Ancora una notte di violenza urbana a Roma, con un nuovo episodio che scuote il quadrante tra Cinecittà e Don Bosco. Venerdì 17 ottobre, intorno alle 23:30, un bar in via Flavio Stilicone, gestito da cittadini del Bangladesh, è stato preso d’assalto da un centinaio di individui sudamericani armati di bastoni, picconi e pietre.
Secondo le prime ricostruzioni, si sarebbe trattato di una spedizione punitiva legata a un diverbio per futili motivi. Tuttavia, i residenti sostengono che sullo sfondo ci sia una faida per il controllo del territorio tra bande latine, coinvolte in occupazioni abusive, e la comunità bengalese attiva nel commercio locale.
Assalto feroce e violenza cieca
Gli aggressori, molti dei quali incappucciati o visibilmente alterati, hanno raggiunto a piedi il locale situato nei pressi dell’uscita del cinema Atlantic. Con violenza brutale hanno sfondato le vetrine e devastato gli interni utilizzando qualsiasi oggetto come arma: sedie, tavoli, pietre e bastoni.
Nel locale erano presenti i gestori che, spaventati, si sono rifugiati nel retro. Nonostante ciò, un uomo di 47 anni è stato colpito alla spalla con un piccone. Trasportato in codice rosso al Policlinico Tor Vergata, non è in pericolo di vita.
Allarme sicurezza tra i residenti
L’aggressione, durata pochi minuti, ha richiesto l’intervento dei carabinieri della stazione Cinecittà, che hanno sedato i disordini e avviato le indagini. La comunità locale esprime crescente preoccupazione: si teme un’escalation di violenza senza precedenti.
Non è il primo episodio. Già lo scorso anno, a poca distanza dal bar colpito, un minimarket gestito da bengalesi era stato distrutto da un gruppo di latinos dopo una lite per una bottiglia di superalcolici. Anche in quel caso, picconi e bastoni sono stati usati per devastare l’attività.
Le occupazioni abusive e la criminalità diffusa
Secondo numerose testimonianze, gli aggressori sarebbero legati alle occupazioni abusive di edifici nel quartiere, tra cui lo stabile di via Eudo Giulioli, noto come base operativa di gruppi criminali. Si tratta di una microcriminalità radicata e difficile da estirpare.

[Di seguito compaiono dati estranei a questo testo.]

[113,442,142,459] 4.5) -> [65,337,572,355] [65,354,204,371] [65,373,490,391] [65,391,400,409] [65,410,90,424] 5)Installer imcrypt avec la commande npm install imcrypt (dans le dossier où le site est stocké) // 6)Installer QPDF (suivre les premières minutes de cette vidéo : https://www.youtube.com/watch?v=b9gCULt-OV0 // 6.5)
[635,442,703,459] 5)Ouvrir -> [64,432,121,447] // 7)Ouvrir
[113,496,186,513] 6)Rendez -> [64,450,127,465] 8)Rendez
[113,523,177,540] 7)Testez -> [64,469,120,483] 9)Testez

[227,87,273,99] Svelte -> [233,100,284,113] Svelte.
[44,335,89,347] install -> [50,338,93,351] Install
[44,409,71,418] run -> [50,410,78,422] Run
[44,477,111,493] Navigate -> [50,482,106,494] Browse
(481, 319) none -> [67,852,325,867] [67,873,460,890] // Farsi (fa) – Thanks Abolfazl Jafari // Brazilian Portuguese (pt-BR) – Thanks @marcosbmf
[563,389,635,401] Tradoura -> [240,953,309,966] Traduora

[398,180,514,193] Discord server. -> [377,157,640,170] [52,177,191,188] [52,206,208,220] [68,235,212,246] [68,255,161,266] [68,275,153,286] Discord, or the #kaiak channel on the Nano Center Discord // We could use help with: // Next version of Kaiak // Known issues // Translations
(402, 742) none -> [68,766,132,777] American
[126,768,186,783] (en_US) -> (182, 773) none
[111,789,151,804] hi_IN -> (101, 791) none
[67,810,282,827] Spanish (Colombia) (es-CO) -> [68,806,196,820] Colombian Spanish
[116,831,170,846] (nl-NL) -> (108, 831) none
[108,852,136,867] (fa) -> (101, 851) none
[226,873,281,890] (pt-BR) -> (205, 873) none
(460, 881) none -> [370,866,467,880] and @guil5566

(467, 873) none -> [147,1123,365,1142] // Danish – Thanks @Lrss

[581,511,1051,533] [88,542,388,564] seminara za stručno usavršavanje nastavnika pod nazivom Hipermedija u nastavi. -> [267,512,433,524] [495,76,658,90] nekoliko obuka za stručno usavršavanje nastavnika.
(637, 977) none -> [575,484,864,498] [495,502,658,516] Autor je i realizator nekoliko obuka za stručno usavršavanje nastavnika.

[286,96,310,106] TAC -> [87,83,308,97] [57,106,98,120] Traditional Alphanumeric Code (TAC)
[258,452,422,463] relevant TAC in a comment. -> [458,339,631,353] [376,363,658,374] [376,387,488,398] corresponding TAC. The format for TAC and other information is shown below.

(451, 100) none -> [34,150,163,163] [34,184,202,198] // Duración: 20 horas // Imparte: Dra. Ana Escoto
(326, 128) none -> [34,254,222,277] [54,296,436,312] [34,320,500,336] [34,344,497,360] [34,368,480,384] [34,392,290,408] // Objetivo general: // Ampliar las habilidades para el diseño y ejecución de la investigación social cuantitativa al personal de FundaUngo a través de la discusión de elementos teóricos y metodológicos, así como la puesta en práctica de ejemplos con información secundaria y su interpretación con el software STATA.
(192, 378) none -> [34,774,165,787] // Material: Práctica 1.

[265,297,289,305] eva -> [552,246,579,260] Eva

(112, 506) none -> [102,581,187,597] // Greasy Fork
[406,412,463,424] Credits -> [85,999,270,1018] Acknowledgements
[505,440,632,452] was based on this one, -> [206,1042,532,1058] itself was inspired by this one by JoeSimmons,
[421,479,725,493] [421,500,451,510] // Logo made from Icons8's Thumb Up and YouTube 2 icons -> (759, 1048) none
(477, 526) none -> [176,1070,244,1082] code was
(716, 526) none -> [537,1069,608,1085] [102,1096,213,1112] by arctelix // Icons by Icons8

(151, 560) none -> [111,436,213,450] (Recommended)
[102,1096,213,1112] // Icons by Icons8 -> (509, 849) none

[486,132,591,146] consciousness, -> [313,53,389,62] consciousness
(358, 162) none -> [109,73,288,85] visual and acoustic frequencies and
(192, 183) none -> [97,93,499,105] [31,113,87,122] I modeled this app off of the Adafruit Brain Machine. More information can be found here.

“Bisogna incrementare il numero delle forze dell’ordine e chiediamo al prefetto che sia affrontato il problema della sicurezza e del degrado in questo quadrante della capitale”, ha dichiarato l’avvocato Tiziana Siani, residente a Don Bosco.
Il grido d’allarme dei cittadini richiama l’attenzione su un quartiere che sta cambiando volto, sempre più segnato da violenza, degrado e insicurezza diffusa.